_Task prompt_
I would like the entries transcribed word for word, please, with the pictures removed.

_Records provided_

[Start of section]

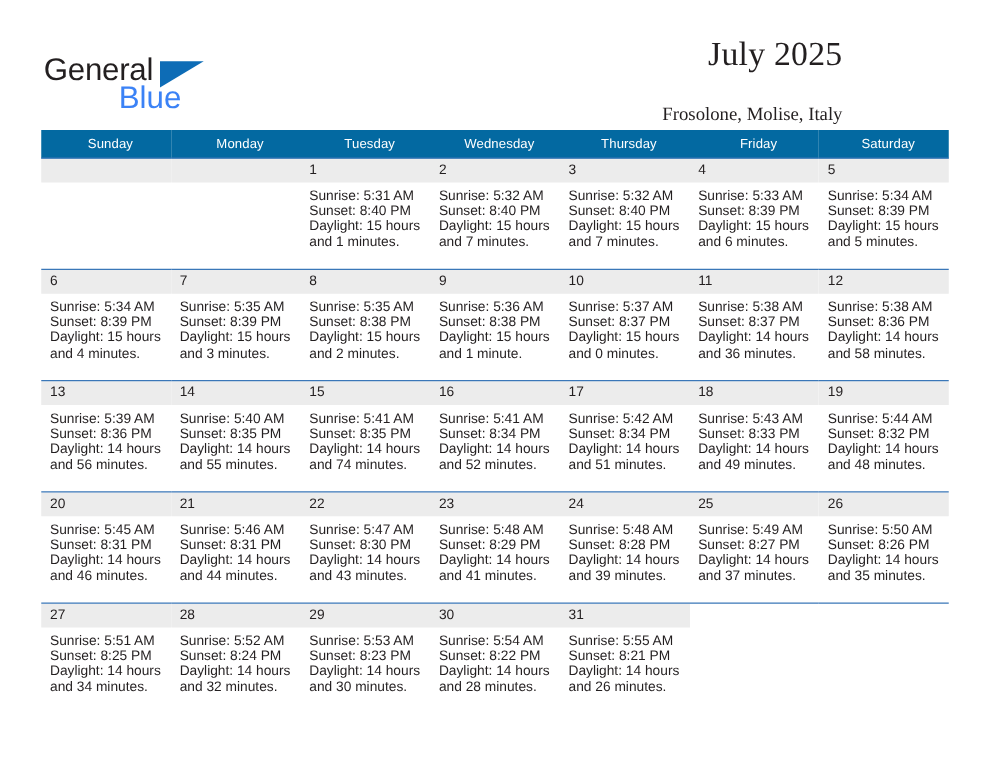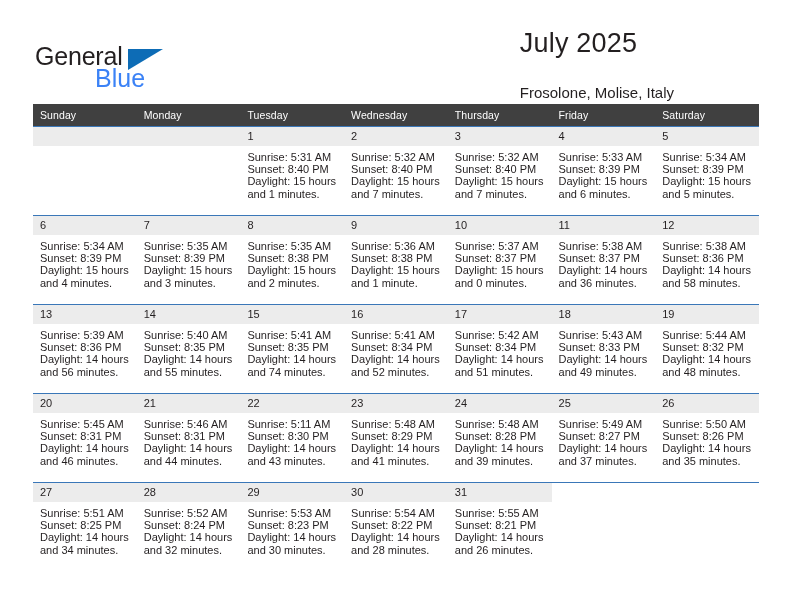--- a/index.html
+++ b/index.html
@@ -64,20 +64,22 @@
     font-size: 25px;
     color: #3b82f6;
     line-height: 1;
     font-weight: 400;
   }
 
   .title-block {
     position: absolute;
     right: 0;
     top: 0;
+    text-align: right;
+    font-family: Liberation Serif, serif;
   }
   .cal-title {
     font-size: 27px;
     font-weight: 400;
     color: #231f20;
     line-height: 1.15;
     letter-spacing: 0.2px;
   }
   .cal-subtitle {
     font-size: 15px;
@@ -91,25 +93,25 @@
   .calendar {
     position: absolute;
     left: 33px;
     top: 104px;
     width: 726px;
     border-collapse: collapse;
     table-layout: fixed;
   }
 
   .calendar th {
-    background: #404040;
+    background: #0369a1;
     color: #ffffff;
     font-size: 10.5px;
     font-weight: 400;
-    text-align: left;
+    text-align: center;
     padding: 5px 0 5px 7px;
     height: 11px;
     border: none;
     letter-spacing: 0.1px;
   }
 
   .calendar td {
     vertical-align: top;
     padding: 0;
     border: none;
@@ -376,21 +378,21 @@
             <div class="info">
               <div>Sunrise: 5:46 AM</div>
               <div>Sunset: 8:31 PM</div>
               <div>Daylight: 14 hours</div>
               <div>and 44 minutes.</div>
             </div>
           </td>
           <td>
             <div class="daynum">22</div>
             <div class="info">
-              <div>Sunrise: 5:11 AM</div>
+              <div>Sunrise: 5:47 AM</div>
               <div>Sunset: 8:30 PM</div>
               <div>Daylight: 14 hours</div>
               <div>and 43 minutes.</div>
             </div>
           </td>
           <td>
             <div class="daynum">23</div>
             <div class="info">
               <div>Sunrise: 5:48 AM</div>
               <div>Sunset: 8:29 PM</div>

[End of section]

_Response to the task_
--- a/index.html
+++ b/index.html
@@ -64,20 +64,22 @@
     font-size: 25px;
     color: #3b82f6;
     line-height: 1;
     font-weight: 400;
   }
 
   .title-block {
     position: absolute;
     right: 0;
     top: 0;
+    text-align: right;
+    font-family: Liberation Serif, serif;
   }
   .cal-title {
     font-size: 27px;
     font-weight: 400;
     color: #231f20;
     line-height: 1.15;
     letter-spacing: 0.2px;
   }
   .cal-subtitle {
     font-size: 15px;
@@ -91,25 +93,25 @@
   .calendar {
     position: absolute;
     left: 33px;
     top: 104px;
     width: 726px;
     border-collapse: collapse;
     table-layout: fixed;
   }
 
   .calendar th {
-    background: #404040;
+    background: #0369a1;
     color: #ffffff;
     font-size: 10.5px;
     font-weight: 400;
-    text-align: left;
+    text-align: center;
     padding: 5px 0 5px 7px;
     height: 11px;
     border: none;
     letter-spacing: 0.1px;
   }
 
   .calendar td {
     vertical-align: top;
     padding: 0;
     border: none;
@@ -376,21 +378,21 @@
             <div class="info">
               <div>Sunrise: 5:46 AM</div>
               <div>Sunset: 8:31 PM</div>
               <div>Daylight: 14 hours</div>
               <div>and 44 minutes.</div>
             </div>
           </td>
           <td>
             <div class="daynum">22</div>
             <div class="info">
-              <div>Sunrise: 5:11 AM</div>
+              <div>Sunrise: 5:47 AM</div>
               <div>Sunset: 8:30 PM</div>
               <div>Daylight: 14 hours</div>
               <div>and 43 minutes.</div>
             </div>
           </td>
           <td>
             <div class="daynum">23</div>
             <div class="info">
               <div>Sunrise: 5:48 AM</div>
               <div>Sunset: 8:29 PM</div>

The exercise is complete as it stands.